Estaba enfermo y me gustaba. Mi mano resbalaba contra mi piel y gritaba entre dientes mientras notaba los huesos de mi columna vertebral vibrar con vida propia. Debían de estar escuchándome, pero no pararon en ningún momento, no parecía importarles mi compañía en absoluto. El espectador había subido al escenario, pero no molestó a los protagonistas. Las paredes vacías se llenaron de historias que jamás ocurrirían y el polvo estático de trastero desapareció. Lo que me estaba excitando me convertía en un enfermo y me sentía totalmente cómodo con ello. Con Lisa devorándome como habíamos hecho aquella noche, con Kate observándome extasiada mientras Eli perdía sus labios y su respiración entre los pliegues de su carne mejor escondida, con mi hermano mordiendo mi nuca, colando sus dedos entre los huecos de mis costillas mientras su novio le penetraba lentamente, susurrando mi nombre antes que el suyo. Y fue en medio de esta escena irreal cuando exploté y me volví agua contra mi mano, manchando la ropa, gritando un nombre indescifrable contra la pared.

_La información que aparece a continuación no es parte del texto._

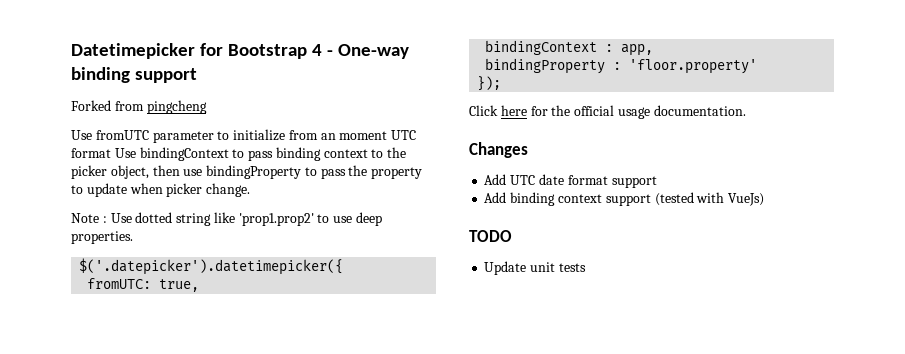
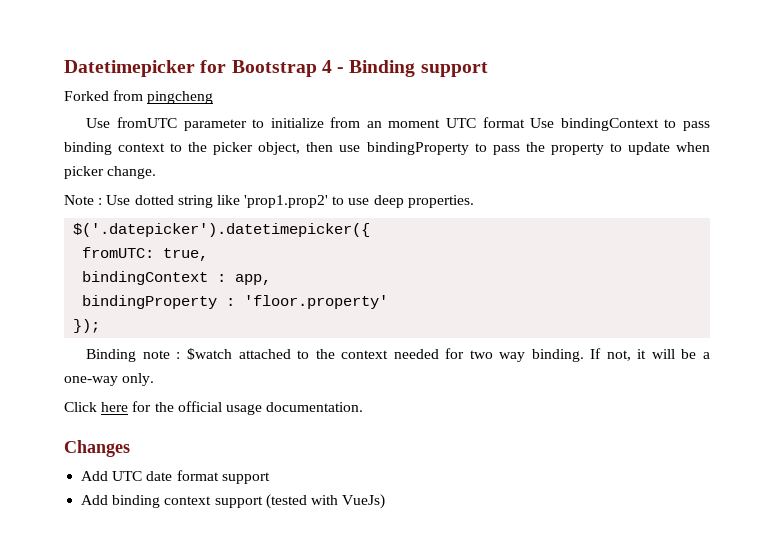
[337,44,409,59] [71,67,130,83] One-way binding -> [349,60,416,77] Binding
(502, 83) none -> [86,348,711,362] [64,373,155,386] // Binding note : $watch attached to the context needed for two way binding. If not, it will be a one-way only.
[469,230,512,242] [484,261,586,275] // TODO // Update unit tests -> (386, 501) none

Billy fue el siguiente en llegar al clímax, conteniendo la respiración con una elegancia totalmente opuesta a la mía. Ying y yang al fin y al cabo. Cuando Teddy terminó fue como si alguien hubiera colocado la última pieza de un puzzle muy complicado. Escuché como rieron bajito, cómplices de algún secreto del que, quizás, yo era el protagonista. Pero no me importó. Yo también reí. El silencio volvió a reinar sobre ambos dormitorios, y los sonidos de las sábanas contra mi cuerpo cuando regresé a la cama, los neumáticos de algún coche sobre el asfalto más cercano, la ligera conversación que unos vecinos mantenían con las ventanas abiertas mientras recogían la cocina tras una fiesta... todo regresó a como estaba anteriormente.
Mientras los últimos espasmos del orgasmo abandonaban mi cuerpo cansado y nuevas luces procedentes de la ventana hacían que las sombras del armario comprado en rebajas, las del antiguo escritorio de mi hermano y las de la silla llena de ropa sucia volvieran a bailar en coreografías imposibles contra las paredes blancas de un cuarto que sentía un poco más mío, me di cuenta de que aquella noche no sería capaz de dormir en absoluto.